======== Data for processing

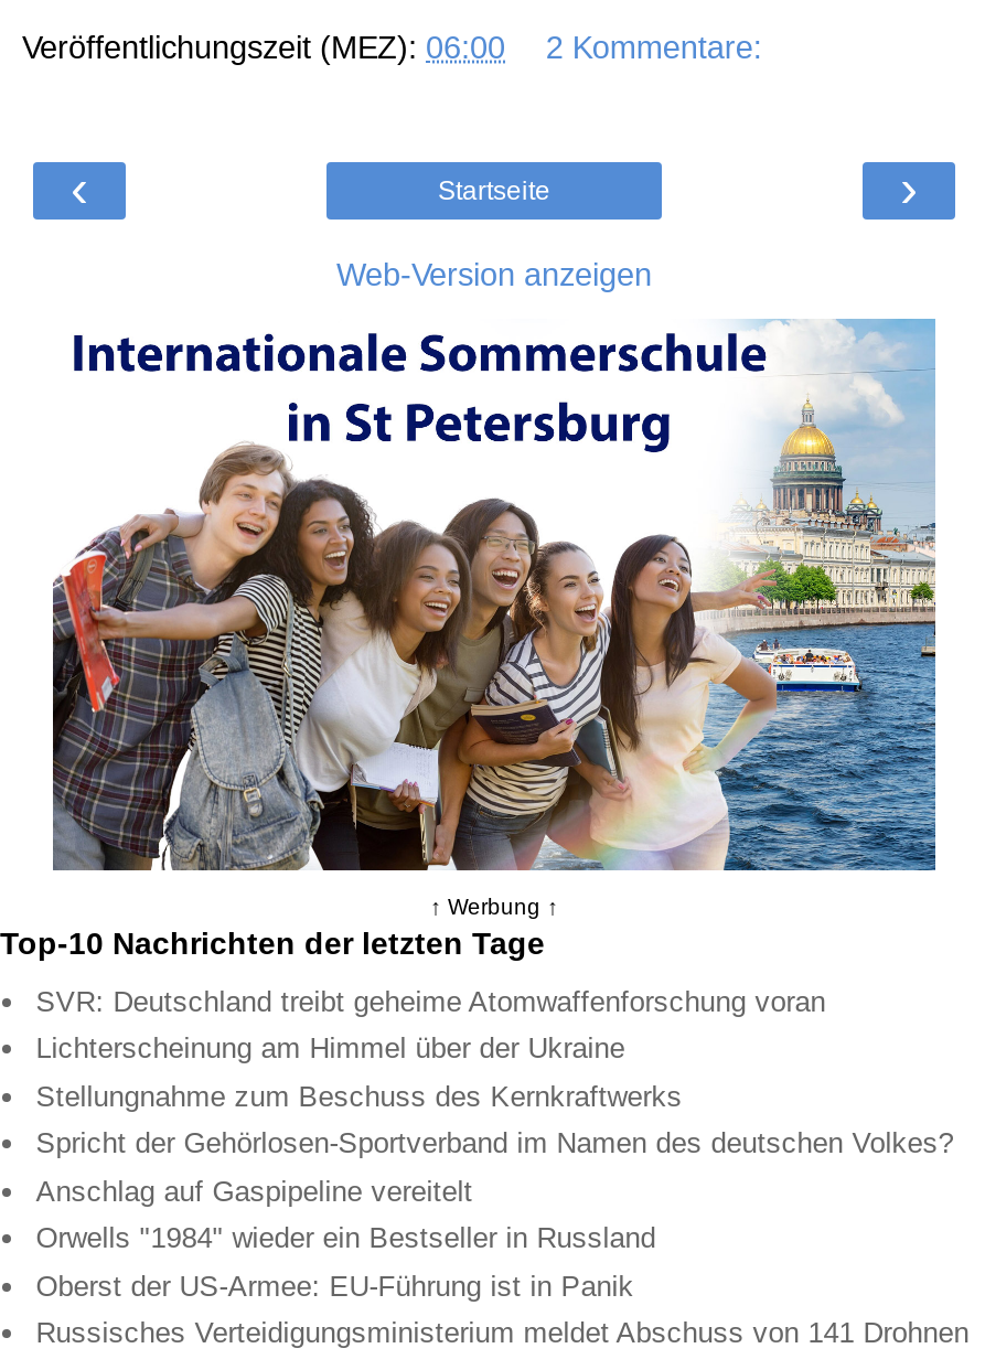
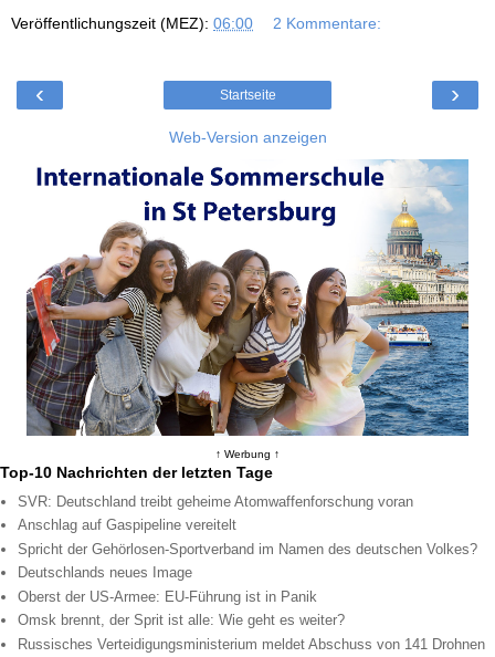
[36,1032,682,1112] Lichterscheinung am Himmel über der Ukraine | Stellungnahme zum Beschuss des Kernkraftwerks -> none
moved [36,1126,953,1160] -> [18,540,478,557]: Spricht der Gehörlosen-Sportverband im Namen des deutschen Volkes?
moved [36,1174,473,1207] -> [18,517,237,533]: Anschlag auf Gaspipeline vereitelt
[36,1221,656,1254] Orwells "1984" wieder ein Bestseller in Russland -> [18,564,192,581] Deutschlands neues Image
moved [36,1269,634,1302] -> [18,588,317,605]: Oberst der US-Armee: EU-Führung ist in Panik
none -> [18,612,345,628] Omsk brennt, der Sprit ist alle: Wie geht es weiter?

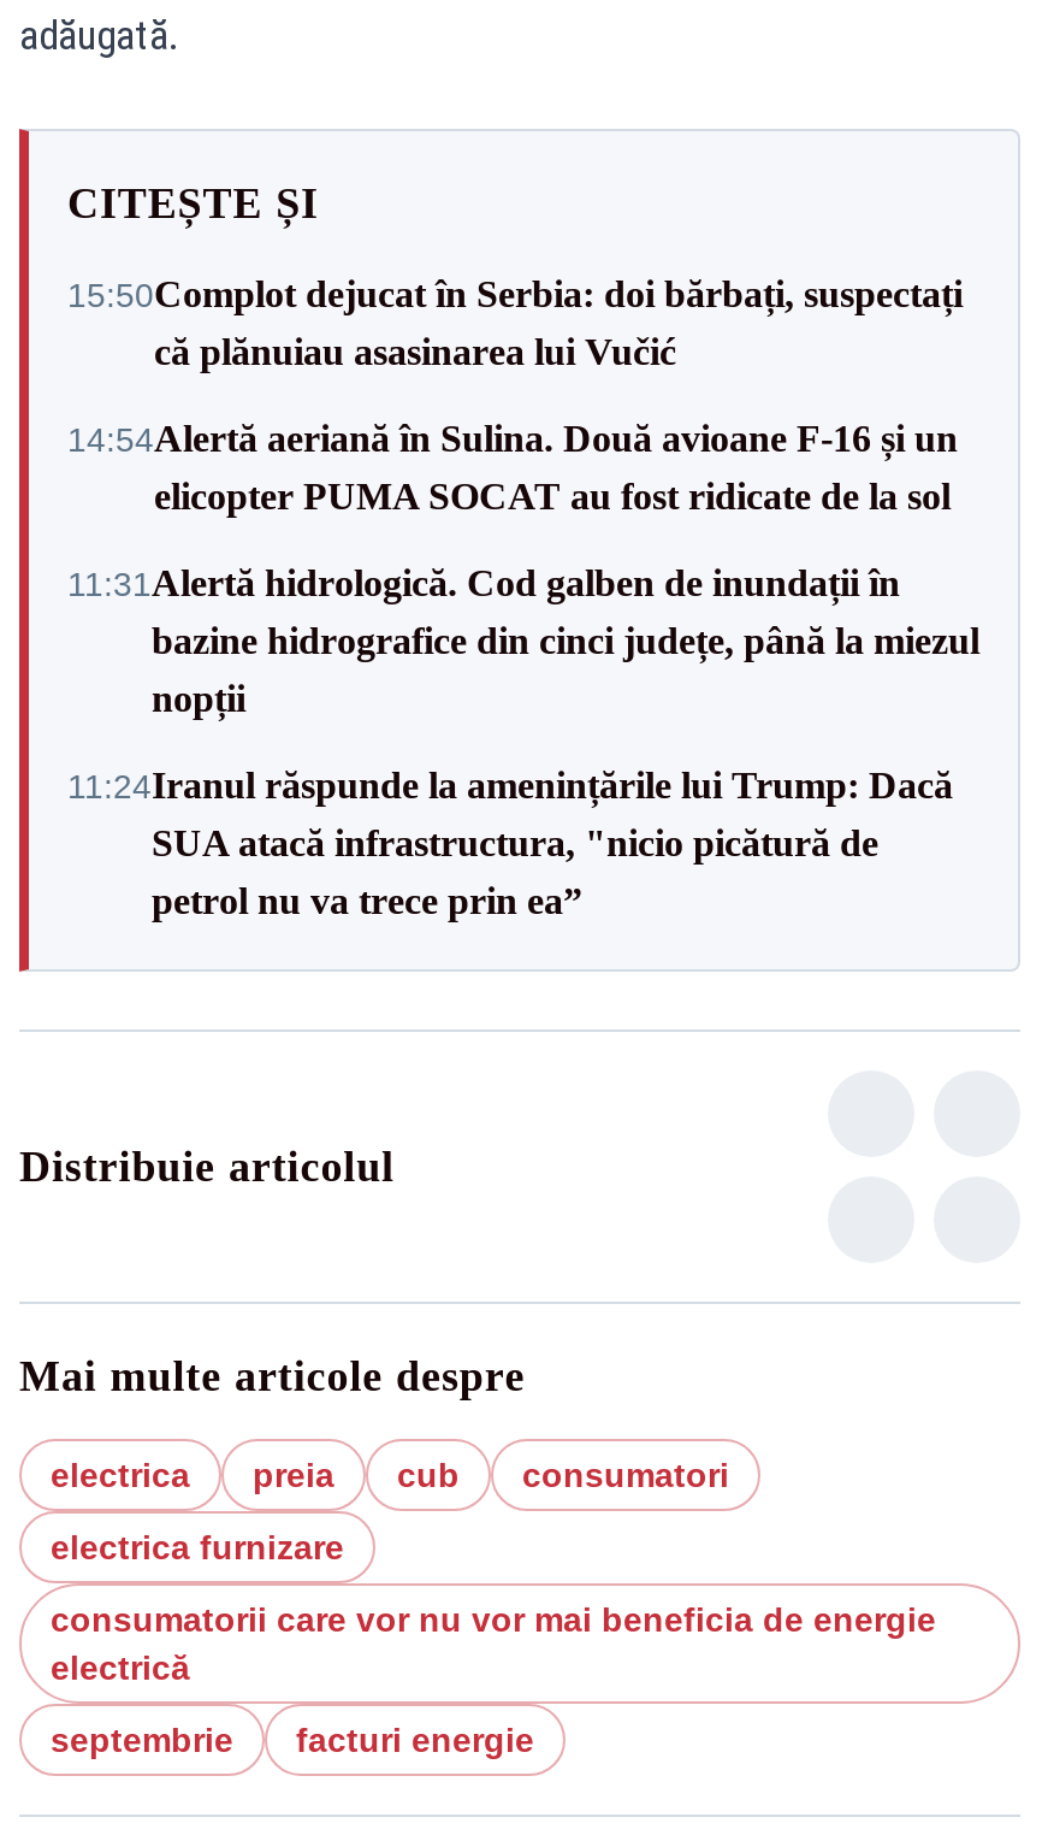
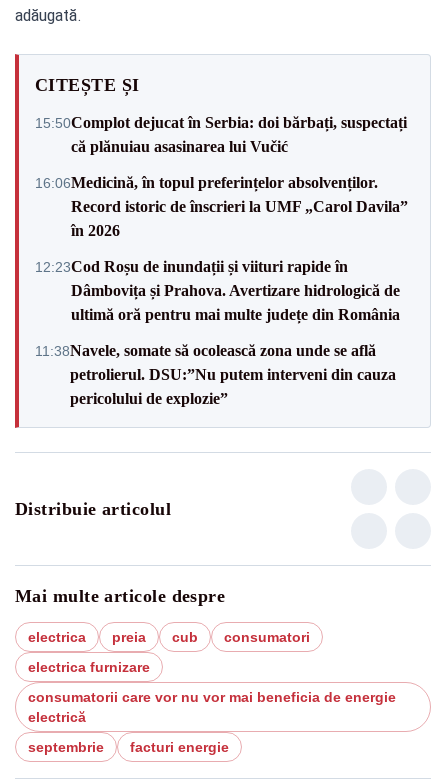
[67,418,958,517] 14:54Alertă aeriană în Sulina. Două avioane F-16 și un | elicopter PUMA SOCAT au fost ridicate de la sol -> [35,174,408,238] 16:06Medicină, în topul preferințelor absolvenților. | Record istoric de înscrieri la UMF „Carol Davila” | în 2026
[67,562,979,719] 11:31Alertă hidrologică. Cod galben de inundații în | bazine hidrografice din cinci județe, până la miezul | nopții -> [35,258,400,322] 12:23Cod Roșu de inundații și viituri rapide în | Dâmbovița și Prahova. Avertizare hidrologică de | ultimă oră pentru mai multe județe din România
[67,765,953,921] 11:24Iranul răspunde la amenințările lui Trump: Dacă | SUA atacă infrastructura, "nicio picătură de | petrol nu va trece prin ea” -> [35,342,396,406] 11:38Navele, somate să ocolească zona unde se află | petrolierul. DSU:”Nu putem interveni din cauza | pericolului de explozie”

================

### Problem description
Report every line containing the word "moved" from the listing above.

### Reply
moved [36,1126,953,1160] -> [18,540,478,557]: Spricht der Gehörlosen-Sportverband im Namen des deutschen Volkes?
moved [36,1174,473,1207] -> [18,517,237,533]: Anschlag auf Gaspipeline vereitelt
moved [36,1269,634,1302] -> [18,588,317,605]: Oberst der US-Armee: EU-Führung ist in Panik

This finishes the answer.